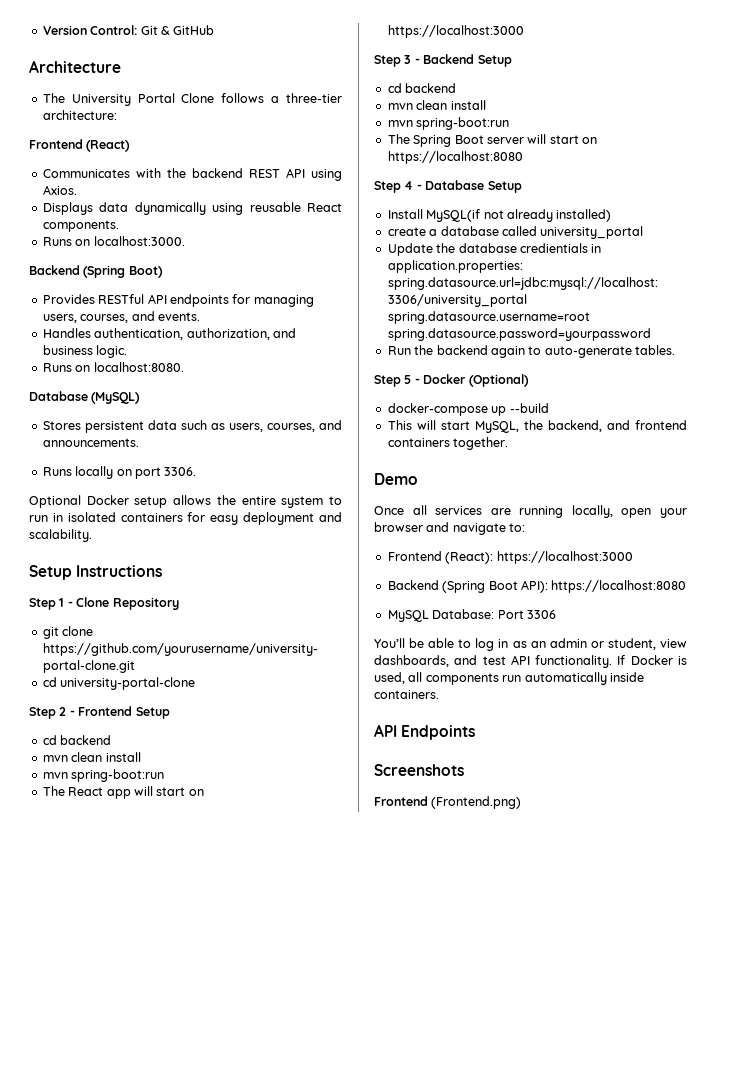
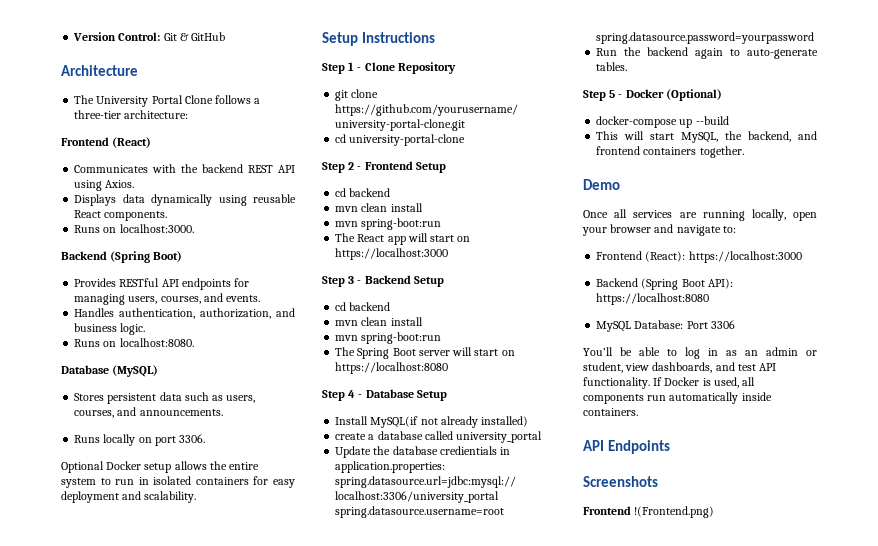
- Frontend (Frontend.png)
+ Frontend !(Frontend.png)

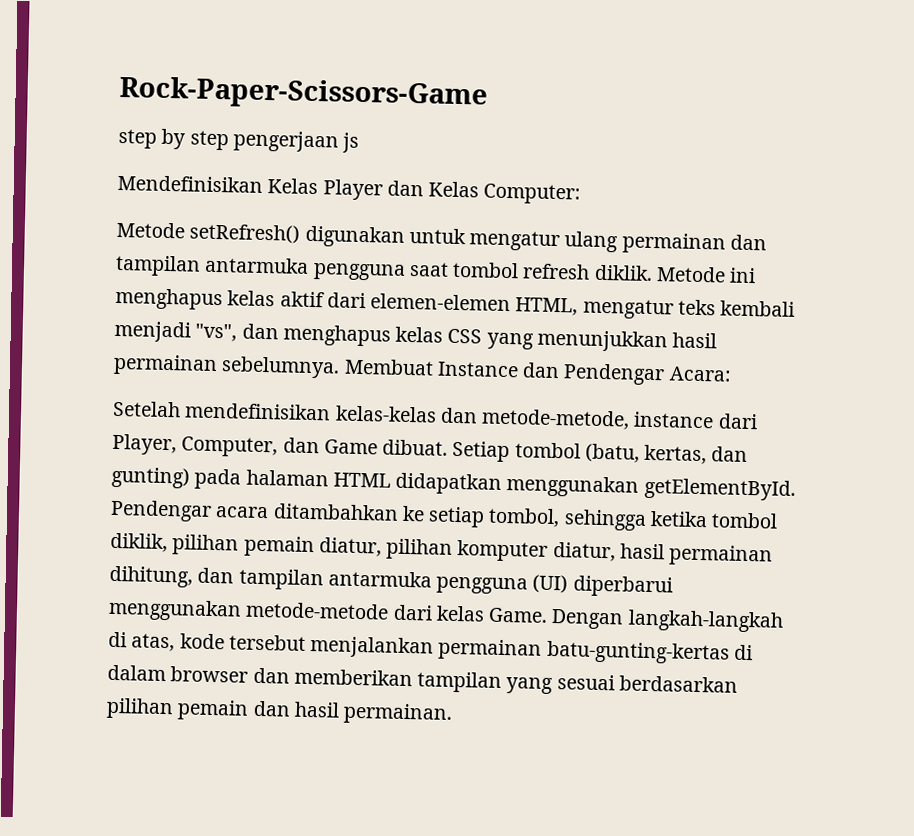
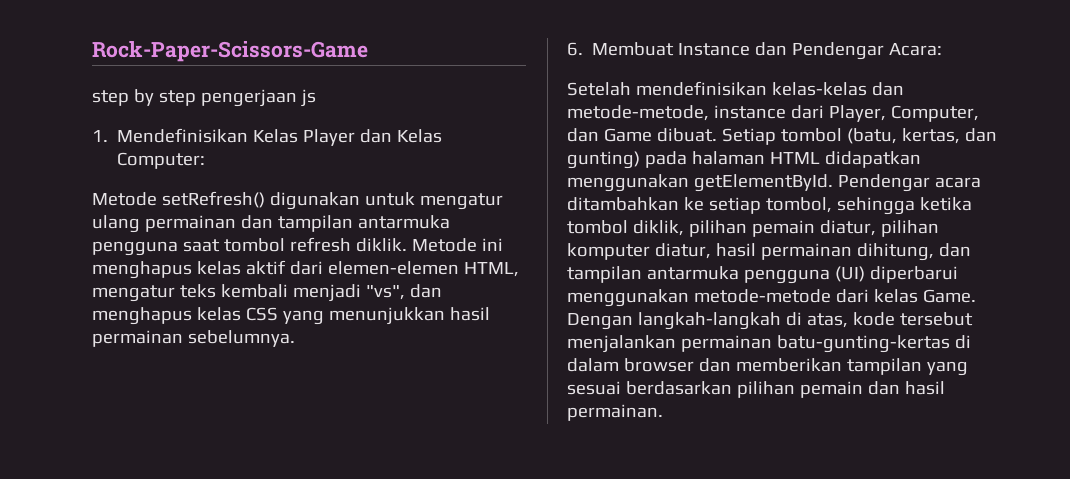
- Mendefinisikan Kelas Player dan Kelas Computer:
+ 1. Mendefinisikan Kelas Player dan Kelas Computer:
- Metode ini menghapus kelas aktif dari elemen-elemen HTML, mengatur teks kembali menjadi "vs", dan menghapus kelas CSS yang menunjukkan hasil permainan sebelumnya. Membuat Instance dan Pendengar Acara:
+ Metode ini menghapus kelas aktif dari elemen-elemen HTML, mengatur teks kembali menjadi "vs", dan menghapus kelas CSS yang menunjukkan hasil permainan sebelumnya.
+ 6. Membuat Instance dan Pendengar Acara:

........

• Task to carry out:
Exact copies of all the entries are needed; output them without the pictures.

• Solution for this problem:
- Frontend (Frontend.png)
+ Frontend !(Frontend.png)

- Mendefinisikan Kelas Player dan Kelas Computer:
+ 1. Mendefinisikan Kelas Player dan Kelas Computer:
- Metode ini menghapus kelas aktif dari elemen-elemen HTML, mengatur teks kembali menjadi "vs", dan menghapus kelas CSS yang menunjukkan hasil permainan sebelumnya. Membuat Instance dan Pendengar Acara:
+ Metode ini menghapus kelas aktif dari elemen-elemen HTML, mengatur teks kembali menjadi "vs", dan menghapus kelas CSS yang menunjukkan hasil permainan sebelumnya.
+ 6. Membuat Instance dan Pendengar Acara:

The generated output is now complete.